In 627 BC, Hilkiah ordered his son to pack his bundle and meet him in Jerusalem. The discontent between three claimants to the throne had plunged Assyria into civil war. The Prince of Chaldea, Nabopolassar of Uruk (625 – 605 BC), seized the opportunity and marched on Babylon, to make it his new capital. Hilkiah, probably in communication with Nabopolassar, saw the time come for a reshuffle of the deck. His son was to deliver the opening salvo. With a cocky and well-coached performance, Jeremiah, still only fifteen, addressed the public, introducing himself and his credentials: The word of God came to me, saying, before I formed you in the belly I knew you, and I ordained you a prophet to the nations. Then said I, ah, my Lord! How can I speak: I am a child. But the Lord said to me, don’t say you are a child; you shall go where I send you and speak what I command you to say. Then Yahweh put forth his hand and touched my lips and said behold my words are in your mouth. This day I have set you over nations and kingdoms, to root out, and to destroy, to build and to plant(Jeremiah 1: 5-10).

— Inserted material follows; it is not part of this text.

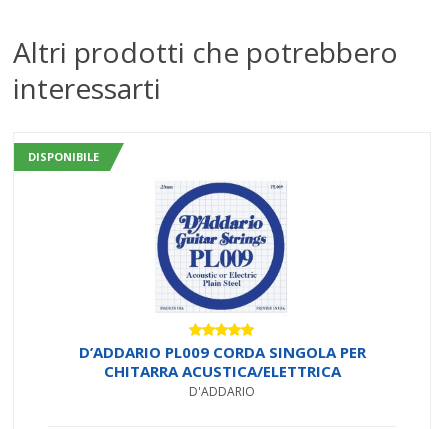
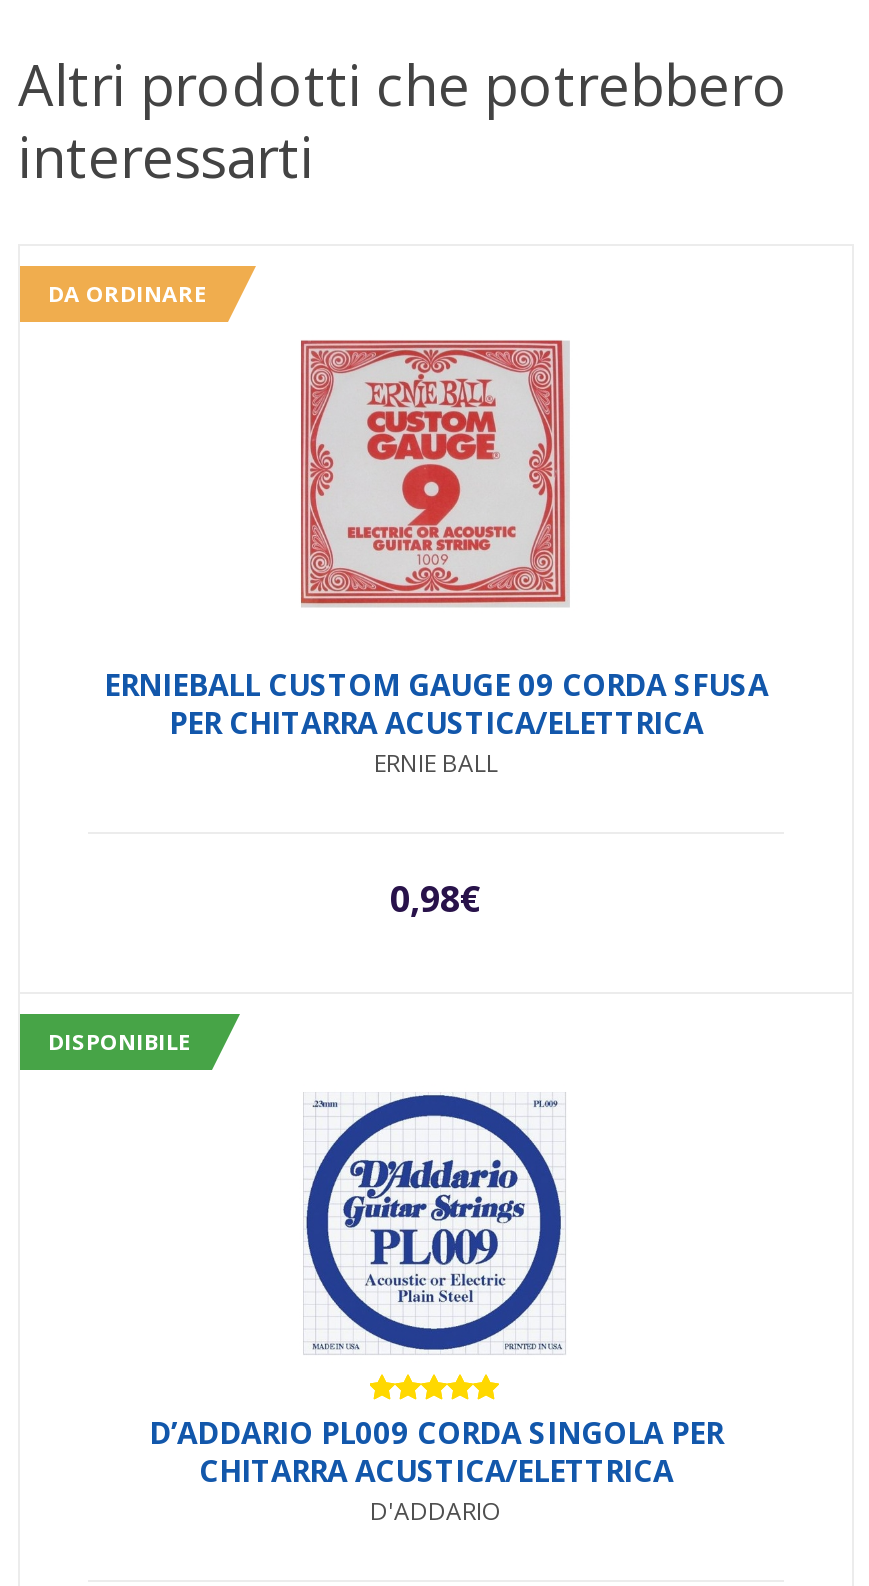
none -> [48,278,206,308] DA ORDINARE
none -> [104,338,768,922] [image] | ERNIEBALL CUSTOM GAUGE 09 CORDA SFUSA | PER CHITARRA ACUSTICA/ELETTRICA | ERNIE BALL | 0,98€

We use to think of a “prophet” as somebody foretelling the future. That was not how the ancients thought of it. For a glimpse at what the immortals hold hidden in their lap, they would go to a local shrine, pay a fee and ask for an omen (I Samuel 9: 9; 14: 35-46, 15: 11, 23). As in the tale of Balaam's Ass (Numbers 22), “Prophets” received their commissions for casting spells and pronouncing blessings, old-fashioned sorcery under a different name. Elijah the Tishbite was a veritable Merlin in search for his King Arthur (I Kings 17, 18, 19, 21; II Kings 1, 2), but all he had to work with was King Ahab (874 – 853 BC). Prophets were announcing what shall happen, not what will happen; it was an act of intervention, not just a prognosis. The classic example is the curse Ezekiel laid on the Phoenician city of Tyre in 589 BC. This city has always been the favorite object for curses during a prophet’s apprenticeship: “Behold, I shall bring Nebuchadnezzar king of Babylon, the king of kings, against Tyre, with horses and chariots, and with many soldiers. He shall set up a siege and raise a roof of shields against you. He shall direct his battering rams against your walls, and with his axes he shall break down your towers. He shall enter your gates as a city that has been breached and with your mighty pillars fallen to the ground. The hoofs of his horses shall trample your streets and he shall kill your people with the sword, plunder your riches, loot your merchandise and destroy your pleasant houses. Your stones and timber shall be cast into the midst of the waters, and the music of your songs, and the sound of your lyres shall be heard no more. I shall make you a barren rock. You shall become a place for the lonely fisherman and never be rebuilt, for I am the Lord; I have spoken, says the Lord God(Ezekiel 26:7-14). The siege operations went on for sixteen years; the city never fell – Nebuchadnezzar would certainly have let us known if it did – the city’s capture by Alexander the Great was centuries later.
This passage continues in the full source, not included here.